HTTP Security Headers Explained: CSP, Cookies, and Robots

Modern web applications are only as secure as the HTTP response headers they send. A handful of well-configured headers can prevent entire classes of attacks — XSS, clickjacking, CSRF, and unintentional indexing — without changing a single line of application code.

Content-Security-Policy (CSP)

Content-Security-Policy is the most powerful security header available. It instructs the browser to only execute scripts, load images, or apply stylesheets from origins you explicitly allow:

Content-Security-Policy: default-src 'self'; script-src 'self' 'nonce-abc123'; object-src 'none'; frame-ancestors 'none'

Key directives:

Directive	What it controls
`default-src`	Fallback for any fetch directive not explicitly set
`script-src`	JavaScript sources — use `'nonce-<random>'` for inline scripts
`style-src`	CSS sources
`object-src 'none'`	Disables Flash/plugins (always set this)
`frame-ancestors`	Who can embed your page in an `<iframe>`

Start with Report-Only mode. Set Content-Security-Policy-Report-Only first and point report-uri at a logging endpoint. You'll see violations without breaking anything. Tighten the policy until violations stop, then switch to Content-Security-Policy.

Use the CSP Generator to build your policy directive by directive.

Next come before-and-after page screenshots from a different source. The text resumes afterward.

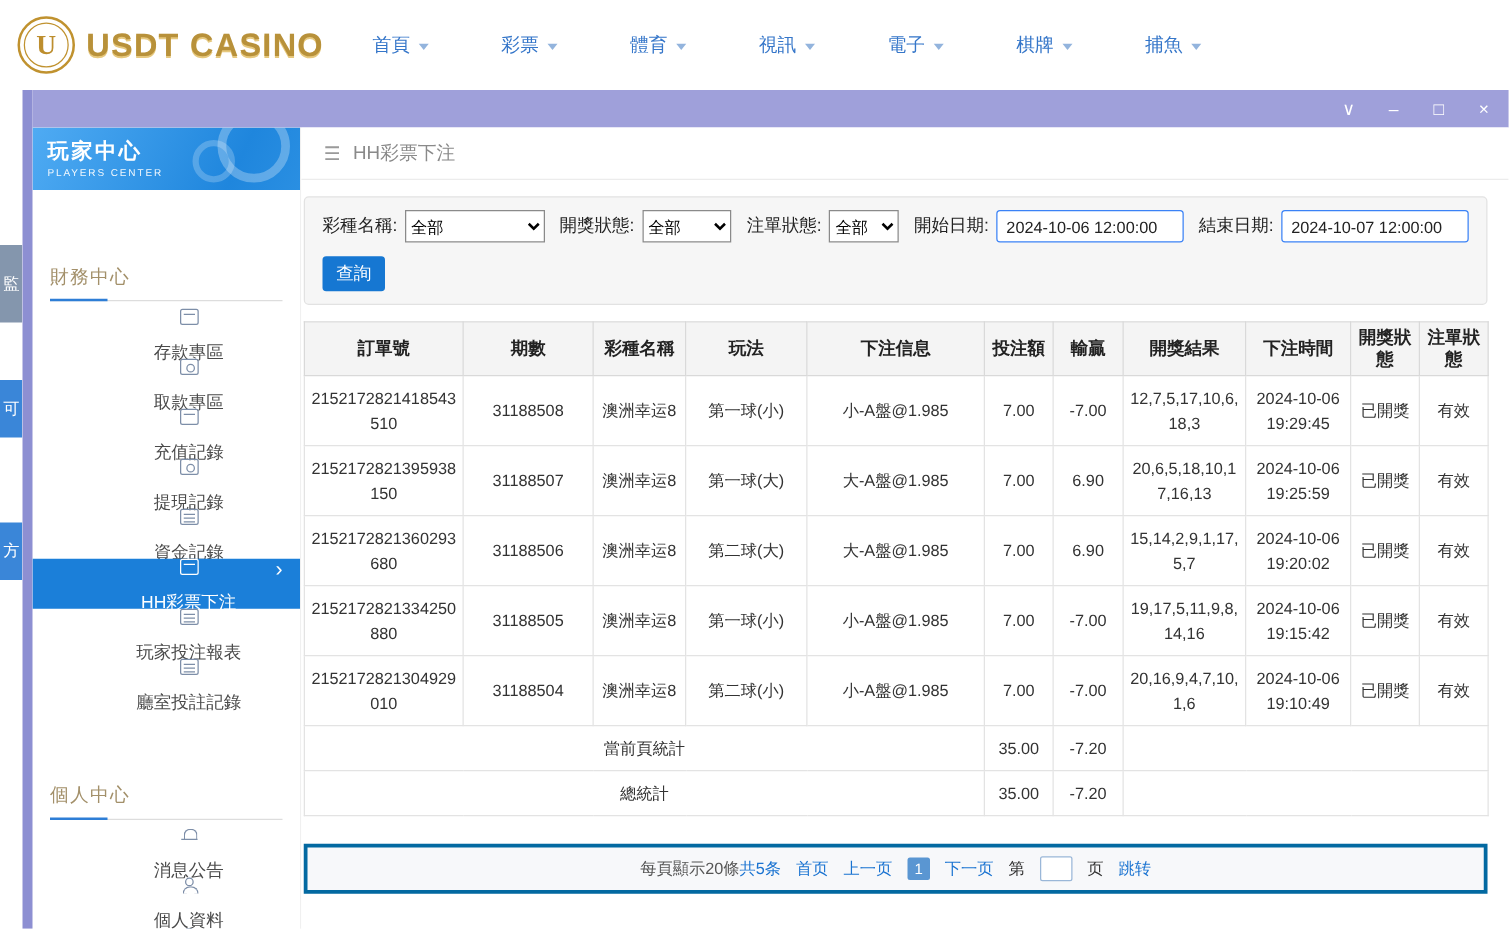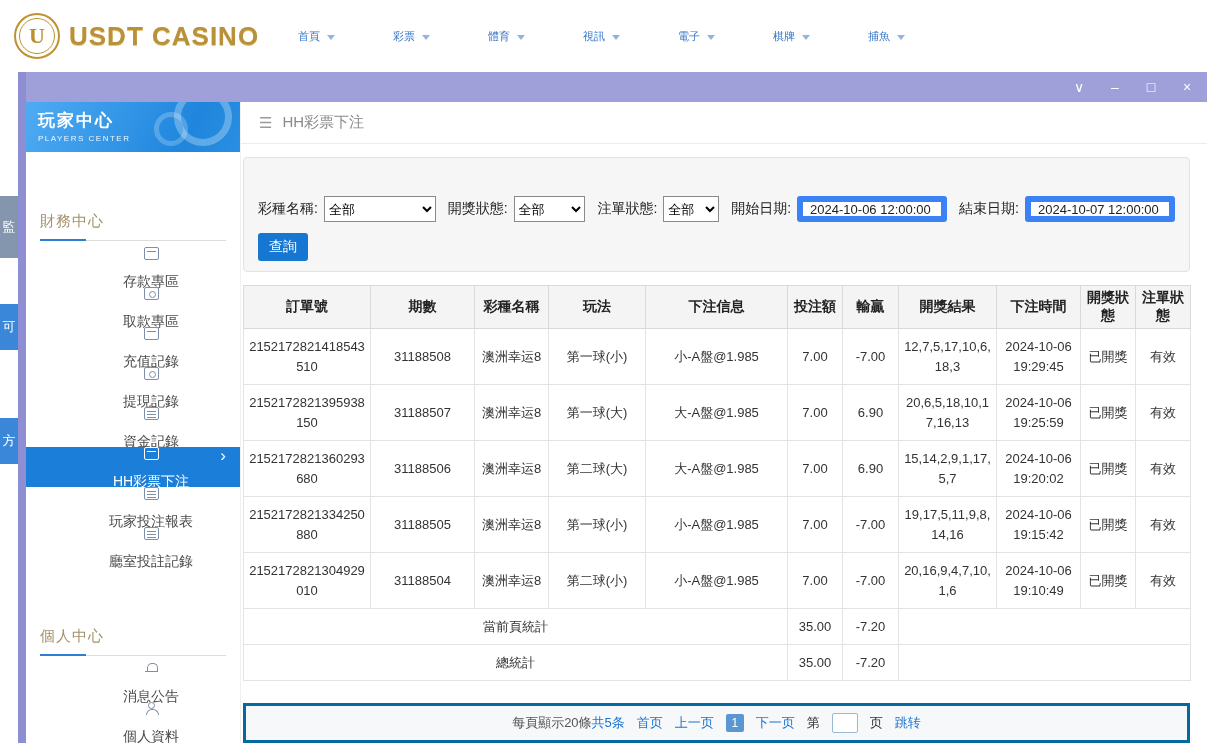--- a/index.html
+++ b/index.html
@@ -7,21 +7,21 @@
   body { font-family:"Liberation Sans","DejaVu Sans",sans-serif; background:#fff; position:relative; }
 
   
   .topbar { height:72px; display:flex; align-items:center; padding-left:14px; background:#fff; }
   .logo { display:flex; align-items:center; gap:9px; width:232px; cursor:pointer; }
   .logo-badge { width:46px; height:46px; border-radius:50%; border:2px solid #c0922f; display:flex; align-items:center; justify-content:center; position:relative; flex:none; }
   .logo-badge::after { content:""; position:absolute; inset:3px; border:1px solid #c0922f; border-radius:50%; }
   .logo-letter { font-family:"Liberation Serif",serif; font-size:22px; font-weight:bold; color:#bd8e2e; }
   .logo-text { font-size:26px; font-weight:bold; letter-spacing:1px; color:#b8913a; text-shadow:0 1px 0 #e6c87e; white-space:nowrap; }
   .mainnav { display:flex; gap:58px; margin-left:52px; }
-  .navitem { display:flex; align-items:center; color:#3576c9; font-size:11px; cursor:pointer; white-space:nowrap; }
+  .navitem { display:flex; align-items:center; color:#3576c9; font-size:15px; cursor:pointer; white-space:nowrap; }
   .caret { width:0; height:0; border:4px solid transparent; border-top:5px solid #93b4dd; margin-left:7px; transform:translateY(3px); }
 
   
   .edge-widgets { position:absolute; left:0; top:196px; width:18px; overflow:hidden; z-index:1; }
   .edge-tile { width:18px; color:#fff; display:flex; align-items:center; justify-content:center; font-size:13px; overflow:hidden; }
   .edge-tile.t1 { background:#8496ad; height:62px; margin-bottom:46px; }
   .edge-tile.t2 { background:#3a86d8; height:46px; margin-bottom:68px; }
   .edge-tile.t3 { background:#3a86d8; height:46px; }
 
   
@@ -61,28 +61,28 @@
   .ic-person::after { content:""; position:absolute; left:1px; bottom:0; width:11px; height:5px; border:1px solid currentColor; border-bottom:0; border-radius:6px 6px 0 0; }
   .ic-gear { width:13px; height:13px; border:2px dotted currentColor; border-radius:50%; position:relative; flex:none; display:inline-block; }
   .ic-gear::after { content:""; position:absolute; inset:2px; border:1px solid currentColor; border-radius:50%; }
 
   
   .content { flex:1; overflow:hidden; background:#fff; }
   .breadcrumb { height:42px; border-bottom:1px solid #ececec; display:flex; align-items:center; gap:10px; padding-left:18px; color:#8a8a8a; font-size:15px; }
   .hamburger { font-size:15px; color:#9a9a9a; cursor:pointer; }
 
   .filter-panel { margin:13px 17px 0 2px; background:#f6f6f6; border:1px solid #e2e2e2; border-radius:4px; padding:10px 14px; }
-  .filter-row { display:flex; align-items:center; font-size:14px; color:#222; white-space:nowrap;margin-top:28px; }
+  .filter-row { display:flex; align-items:center; font-size:14px; color:#222; white-space:nowrap; }
   .flabel { margin-right:6px; }
   .fgap { margin-left:12px; }
   select { height:26px; border:1px solid #8a8a8a; background:#fff; font-size:13px; font-family:inherit; }
   .sel-lottery { width:112px; }
   .sel-draw { width:72px; }
   .sel-order { width:56px; }
-  .date-input { height:26px; width:150px; border:6px solid #3b82f6; border-radius:3px; padding:0 7px; font-size:13px; color:#222; font-family:inherit; background:#fff; }
+  .date-input { height:26px; width:150px; border:1px solid #3b82f6; border-radius:3px; padding:0 7px; font-size:13px; color:#222; font-family:inherit; background:#fff; }
   .btn-search { margin-top:11px; width:50px; height:28px; background:#1677d2; color:#fff; border:none; border-radius:3px; font-size:14px; cursor:pointer; font-family:inherit; }
 
   .data-table { width:947px; margin:13px 34px 0 2px; border-collapse:collapse; table-layout:fixed; }
   .data-table th { background:#f4f4f4; border:1px solid #d9d9d9; height:43px; font-size:14px; font-weight:bold; color:#222; padding:0 1px; }
   .data-table td { border:1px solid #e3e3e3; height:56px; text-align:center; font-size:13px; color:#333; padding:2px 3px; word-break:break-all; line-height:1.5; background:#fff; }
   .data-table tr.summary td { height:36px; }
 
   .table-footer { margin:22px 17px 0 2px; height:40px; background:#f7f8fa; border:3px solid #0369a1; display:flex; align-items:center; justify-content:center; padding:0 14px; font-size:13px; color:#555; }
   .pager { display:flex; align-items:center; gap:12px; }
   .pg-link { color:#1a73d1; cursor:pointer; }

Every session cookie should carry three flags:

Set-Cookie: session=abc123; Path=/; HttpOnly; Secure; SameSite=Lax

Flag	Effect
`HttpOnly`	Prevents JavaScript (`document.cookie`) from reading the cookie — mitigates XSS session hijacking
`Secure`	Only sent over HTTPS — prevents cookie theft on insecure networks
`SameSite=Lax`	Sent on top-level navigation GET requests but not cross-site AJAX — prevents most CSRF
`SameSite=Strict`	Never sent cross-site — use for sensitive admin cookies
`SameSite=None; Secure`	Allows cross-site sending (required for third-party embeds)

Warning: SameSite=None requires Secure — browsers silently drop cookies that set None without Secure.

Use the HTTP Cookie Builder to configure and copy the correct header.

X-Robots-Tag and meta robots

The robots meta tag and its HTTP equivalent X-Robots-Tag tell crawlers how to handle a page. They differ from robots.txt in an important way: robots.txt controls whether a page is crawled, while robots meta tags control whether it is indexed after crawling.

<!-- Prevent indexing and caching of a page -->
<meta name="robots" content="noindex, noarchive">

Equivalent HTTP header (useful for non-HTML responses like PDFs):

X-Robots-Tag: noindex, noarchive

Common values: noindex removes the page from search results; nofollow prevents link equity passing to outbound links; nosnippet suppresses the snippet in search results.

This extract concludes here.